The Mechanics Of A 41-Year Love Affair

by Yaacov Luria

 I call her Virginia because she came to me intact 41 years ago. In her line of activity, she's considered old, even ancient. I haven't treated her well. In fact, I've abused her. She has long needed a face lift from A to Z, but I've just let her creak along as is.

 My wife, Miriam, is jealous of my every moment with Virginia. Once she gave me an ultimatum. "Choose between us. This can't go on forever."

 "Forever? What goes on forever" I retorted. "But as long as her joints hold out, I'll be loyal to my Royal."

 Virginia is very feminine for a portable typewriter. She isn't an easy mistress. Often she stops dead and won't move, no matter how much I strike her. Sweet talk doesn't budge her either. She can be as adamant as a bank president refusing a loan to his mother-in-law. She moves only if it suits her mood.

 Not that I haven't thought of leaving her. Bystanders have watched me thumping away at her with one finger and advised me to leave her for a new manual, an electric machine, or a word processor. Why can't I just walk out on her? After all, nowhere is it written, "You are wedded to this 1952 Royal portable until death do you part."

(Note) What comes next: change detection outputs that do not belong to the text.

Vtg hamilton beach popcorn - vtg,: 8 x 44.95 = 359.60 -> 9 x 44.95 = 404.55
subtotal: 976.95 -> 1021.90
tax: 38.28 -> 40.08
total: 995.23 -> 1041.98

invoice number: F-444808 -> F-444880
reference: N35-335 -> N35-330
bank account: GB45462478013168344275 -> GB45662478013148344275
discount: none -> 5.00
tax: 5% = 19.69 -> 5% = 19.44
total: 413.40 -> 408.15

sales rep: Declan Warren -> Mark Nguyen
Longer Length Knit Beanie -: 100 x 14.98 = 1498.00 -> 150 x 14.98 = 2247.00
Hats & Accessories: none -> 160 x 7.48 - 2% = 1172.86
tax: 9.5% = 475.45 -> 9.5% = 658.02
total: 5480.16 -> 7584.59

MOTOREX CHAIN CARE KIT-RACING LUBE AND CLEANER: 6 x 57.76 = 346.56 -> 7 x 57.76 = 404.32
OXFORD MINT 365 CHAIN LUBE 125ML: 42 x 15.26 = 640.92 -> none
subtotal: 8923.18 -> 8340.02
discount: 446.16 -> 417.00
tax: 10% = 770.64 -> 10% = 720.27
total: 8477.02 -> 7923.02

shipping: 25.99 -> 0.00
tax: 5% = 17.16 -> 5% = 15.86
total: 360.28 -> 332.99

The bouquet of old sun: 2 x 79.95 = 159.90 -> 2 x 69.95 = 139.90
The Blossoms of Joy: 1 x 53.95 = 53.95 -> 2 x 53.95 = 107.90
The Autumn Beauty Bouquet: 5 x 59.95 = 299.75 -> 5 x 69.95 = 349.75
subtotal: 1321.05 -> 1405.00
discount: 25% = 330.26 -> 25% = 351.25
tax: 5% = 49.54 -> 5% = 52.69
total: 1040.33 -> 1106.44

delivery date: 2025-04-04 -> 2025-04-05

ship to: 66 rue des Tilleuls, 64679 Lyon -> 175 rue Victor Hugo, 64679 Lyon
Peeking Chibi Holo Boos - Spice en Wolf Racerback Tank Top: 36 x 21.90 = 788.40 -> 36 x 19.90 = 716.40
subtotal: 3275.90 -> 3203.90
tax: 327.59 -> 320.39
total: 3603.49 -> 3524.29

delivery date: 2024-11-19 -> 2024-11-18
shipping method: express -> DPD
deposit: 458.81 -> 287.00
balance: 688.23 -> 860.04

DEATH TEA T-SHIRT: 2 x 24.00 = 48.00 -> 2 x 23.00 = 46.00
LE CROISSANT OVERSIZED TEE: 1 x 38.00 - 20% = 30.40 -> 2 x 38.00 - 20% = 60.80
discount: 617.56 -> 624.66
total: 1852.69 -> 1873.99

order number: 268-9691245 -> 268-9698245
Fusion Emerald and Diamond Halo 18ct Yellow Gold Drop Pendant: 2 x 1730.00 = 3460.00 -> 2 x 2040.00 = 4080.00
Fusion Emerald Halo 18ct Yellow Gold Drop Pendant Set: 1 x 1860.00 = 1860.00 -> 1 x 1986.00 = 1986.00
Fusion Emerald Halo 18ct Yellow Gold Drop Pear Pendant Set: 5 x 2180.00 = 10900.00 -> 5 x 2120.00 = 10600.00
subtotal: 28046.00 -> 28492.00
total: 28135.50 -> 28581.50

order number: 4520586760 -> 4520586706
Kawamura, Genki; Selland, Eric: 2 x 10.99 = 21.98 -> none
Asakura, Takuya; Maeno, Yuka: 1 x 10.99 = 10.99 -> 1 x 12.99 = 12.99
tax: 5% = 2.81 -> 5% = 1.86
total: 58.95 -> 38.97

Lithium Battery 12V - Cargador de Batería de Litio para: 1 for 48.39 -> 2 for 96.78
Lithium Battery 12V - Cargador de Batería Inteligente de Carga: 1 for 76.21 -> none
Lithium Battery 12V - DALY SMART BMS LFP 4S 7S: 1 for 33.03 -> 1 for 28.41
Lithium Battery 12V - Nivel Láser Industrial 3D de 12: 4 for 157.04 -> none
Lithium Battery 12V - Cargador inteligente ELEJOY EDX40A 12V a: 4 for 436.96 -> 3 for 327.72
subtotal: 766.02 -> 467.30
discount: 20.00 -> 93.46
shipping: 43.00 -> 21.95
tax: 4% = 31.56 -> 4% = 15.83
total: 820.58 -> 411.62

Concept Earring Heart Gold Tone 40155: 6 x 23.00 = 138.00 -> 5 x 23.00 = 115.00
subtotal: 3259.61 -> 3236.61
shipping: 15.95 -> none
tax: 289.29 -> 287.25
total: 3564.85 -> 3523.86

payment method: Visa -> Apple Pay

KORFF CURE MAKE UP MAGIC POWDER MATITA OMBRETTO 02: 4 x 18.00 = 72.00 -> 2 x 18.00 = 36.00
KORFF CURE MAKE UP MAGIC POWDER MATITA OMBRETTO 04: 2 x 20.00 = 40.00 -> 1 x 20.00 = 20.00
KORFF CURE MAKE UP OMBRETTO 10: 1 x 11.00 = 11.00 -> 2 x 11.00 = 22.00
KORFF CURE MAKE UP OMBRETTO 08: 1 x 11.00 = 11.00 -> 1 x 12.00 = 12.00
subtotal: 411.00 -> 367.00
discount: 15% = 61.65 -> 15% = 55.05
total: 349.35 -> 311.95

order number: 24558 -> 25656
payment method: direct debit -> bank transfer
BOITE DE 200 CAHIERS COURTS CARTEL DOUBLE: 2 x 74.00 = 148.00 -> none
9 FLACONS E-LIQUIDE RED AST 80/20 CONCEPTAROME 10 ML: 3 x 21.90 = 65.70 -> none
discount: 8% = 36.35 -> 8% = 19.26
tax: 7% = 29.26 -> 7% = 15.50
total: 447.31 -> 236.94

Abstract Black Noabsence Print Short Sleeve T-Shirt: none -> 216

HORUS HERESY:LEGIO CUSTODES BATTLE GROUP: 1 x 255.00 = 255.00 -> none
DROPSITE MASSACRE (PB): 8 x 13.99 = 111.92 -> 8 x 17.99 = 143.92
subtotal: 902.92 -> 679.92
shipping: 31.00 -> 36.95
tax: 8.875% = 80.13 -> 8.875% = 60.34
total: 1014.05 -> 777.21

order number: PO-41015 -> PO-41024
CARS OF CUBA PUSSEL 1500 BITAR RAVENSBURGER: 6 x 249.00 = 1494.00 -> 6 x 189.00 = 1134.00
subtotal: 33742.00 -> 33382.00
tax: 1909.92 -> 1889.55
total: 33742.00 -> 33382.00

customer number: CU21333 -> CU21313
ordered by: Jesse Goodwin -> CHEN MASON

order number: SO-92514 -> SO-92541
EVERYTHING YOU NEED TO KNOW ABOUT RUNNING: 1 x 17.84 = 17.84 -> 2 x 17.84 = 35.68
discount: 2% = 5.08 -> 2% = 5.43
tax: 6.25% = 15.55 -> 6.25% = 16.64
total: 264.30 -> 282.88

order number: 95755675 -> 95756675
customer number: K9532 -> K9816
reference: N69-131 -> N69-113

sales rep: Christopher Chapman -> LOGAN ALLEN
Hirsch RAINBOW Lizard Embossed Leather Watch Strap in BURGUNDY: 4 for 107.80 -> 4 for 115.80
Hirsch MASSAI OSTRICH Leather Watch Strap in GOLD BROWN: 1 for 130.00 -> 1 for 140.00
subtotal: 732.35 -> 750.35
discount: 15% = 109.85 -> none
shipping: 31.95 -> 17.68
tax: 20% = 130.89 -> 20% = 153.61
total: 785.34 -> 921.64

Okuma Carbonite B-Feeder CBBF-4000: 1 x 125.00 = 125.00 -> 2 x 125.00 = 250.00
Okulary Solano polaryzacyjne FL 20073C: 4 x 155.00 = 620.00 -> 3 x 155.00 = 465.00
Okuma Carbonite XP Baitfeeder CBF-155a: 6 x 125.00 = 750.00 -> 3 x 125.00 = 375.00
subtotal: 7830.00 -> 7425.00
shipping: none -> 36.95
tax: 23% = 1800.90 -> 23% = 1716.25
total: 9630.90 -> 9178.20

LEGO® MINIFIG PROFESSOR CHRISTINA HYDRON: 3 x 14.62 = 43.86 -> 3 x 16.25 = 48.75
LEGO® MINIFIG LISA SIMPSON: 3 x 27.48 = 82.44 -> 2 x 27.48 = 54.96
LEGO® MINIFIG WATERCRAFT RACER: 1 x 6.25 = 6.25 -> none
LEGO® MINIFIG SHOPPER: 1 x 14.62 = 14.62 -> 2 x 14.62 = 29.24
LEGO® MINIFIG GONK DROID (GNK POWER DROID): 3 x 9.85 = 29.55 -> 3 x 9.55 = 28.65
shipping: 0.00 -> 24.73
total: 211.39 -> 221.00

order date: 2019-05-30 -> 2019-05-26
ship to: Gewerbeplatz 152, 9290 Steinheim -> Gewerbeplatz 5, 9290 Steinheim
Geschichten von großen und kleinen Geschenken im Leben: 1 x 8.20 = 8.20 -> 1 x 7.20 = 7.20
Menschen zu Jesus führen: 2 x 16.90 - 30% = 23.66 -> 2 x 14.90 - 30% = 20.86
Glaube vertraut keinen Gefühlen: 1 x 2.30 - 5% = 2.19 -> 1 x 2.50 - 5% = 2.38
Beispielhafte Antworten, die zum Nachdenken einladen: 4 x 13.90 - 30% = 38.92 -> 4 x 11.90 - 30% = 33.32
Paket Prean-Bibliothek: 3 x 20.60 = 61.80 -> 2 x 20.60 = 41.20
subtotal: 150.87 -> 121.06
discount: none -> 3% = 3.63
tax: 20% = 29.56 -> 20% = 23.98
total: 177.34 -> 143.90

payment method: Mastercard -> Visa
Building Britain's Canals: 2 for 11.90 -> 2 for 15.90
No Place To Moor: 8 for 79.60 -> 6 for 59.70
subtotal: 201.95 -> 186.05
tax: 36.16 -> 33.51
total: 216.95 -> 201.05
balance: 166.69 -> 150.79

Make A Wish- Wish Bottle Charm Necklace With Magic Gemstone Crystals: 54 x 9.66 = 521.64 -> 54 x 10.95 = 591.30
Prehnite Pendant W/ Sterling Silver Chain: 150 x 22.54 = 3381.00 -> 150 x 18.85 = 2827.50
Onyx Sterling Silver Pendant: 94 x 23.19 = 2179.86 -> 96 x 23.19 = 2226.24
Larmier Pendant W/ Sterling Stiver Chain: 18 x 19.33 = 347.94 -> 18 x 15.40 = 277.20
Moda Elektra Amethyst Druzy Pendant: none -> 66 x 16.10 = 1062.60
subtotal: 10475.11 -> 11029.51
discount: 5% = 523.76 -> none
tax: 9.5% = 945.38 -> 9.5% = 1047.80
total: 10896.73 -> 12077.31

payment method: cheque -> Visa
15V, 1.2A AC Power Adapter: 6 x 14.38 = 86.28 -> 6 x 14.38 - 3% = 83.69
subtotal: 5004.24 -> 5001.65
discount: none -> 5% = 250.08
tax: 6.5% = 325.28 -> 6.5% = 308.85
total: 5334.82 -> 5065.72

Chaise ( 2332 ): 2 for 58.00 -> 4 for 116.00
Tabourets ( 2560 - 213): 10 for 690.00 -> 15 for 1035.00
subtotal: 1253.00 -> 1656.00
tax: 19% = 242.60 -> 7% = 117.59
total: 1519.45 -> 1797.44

 My compulsion is a case for a shrink or a novelist. Look up "Of Human Bondage" by W. Somerset Maugham, or borrow the movie. Leslie Howard and Bette Davis give an excellent portrayal of me and Virginia.

 Recently I happened on an item in my newspaper that convinces me to stick with Virginia. Word-processor addicts have been developing many sorts of malaise, like carpal tunnel syndrome, to name one. They have muscle spasms, backaches, atrophy or enlargement of the backside, and much more.

 It's all due to a lack of relationship between user and machine. There's no manual activity, no inserting and removing sheets of paper, no frantic erasing, no banging on keys, no jumping with joy as the sheets pile up into sheaves.

 I have an I-Thou relationship with Virginia. We take care of each other. I suffer when she creaks. My joints could use an overhaul too.

 At this point, I'll make a confession which, I know, will come as a shock to her: My loyalty to Virginia is a concession to necessity. I'm actually a closet troglodyte. If I had my druthers, I would be sharpening goose quills and dipping them into inkwells, just as G. Washington and A. Lincoln did. I was born too late for that. I came on the scene early enough to make sputter-and-blot friendships with steel penpoints inserted into wooden holders.

 I met my first fountain pen when I entered high school. Thenceforth I felt an unshakable responsibility to keep my Watermans and Parkers from drying up in the middle of an exam or a long love letter to a girlfriend. If I saved my fountain pen from thirst, everything went right. And write.

 Ballpoint pens come and go. I don't even have time to give them names.

 Truth to tell, even pen points in holders and fountain pens are too contemporary for my taste. I wish I had been born in the age of cuneiform tablets. I could have wedged my way to greatness.

 I would have loved to dig my own clay, roll it flat and inscribe my stories with a stylus. Of course, the tablets would have had to be dried in a kiln. If a wandering mendicant knocked, I would have had a ready excuse: "I'm sorry, I can't come to the door. I've got a book in the oven."

 We are allowing our capacity for involvement to atrophy. Take eating, for example. We pop a package of frozen hamburger patties in a microwave oven¾ and voilą. Or we don't even do that. We sit down at a table in an eatery and pop edibles into our mouths.

 I have heard of a woman in Fort Lauderdale who became hooked on "early bird" dinners. Eventually her culinary instinct shriveled up. No longer having any use for her kitchen range, she converted its burners into flower pots. What will she do if they close down the early birds?

 We are told, "By the sweat of the brow shalt thou eat bread." Amen. Over a dozen summers ago I picked blackberries for three or four gallons of wine, which I made according to a formula in "Stalking the Wild Asparagus," by Euell Gibbons.

 I don't know whether the finished product was as good as the commercial stuff. I can report, however, that the winter that followed my first foray as winemaker was full of gently giddy intervals before dinner. And I had no compunctions about my bibulousness. Every glass of blackberry wine I drained had a drop of my sweat in it.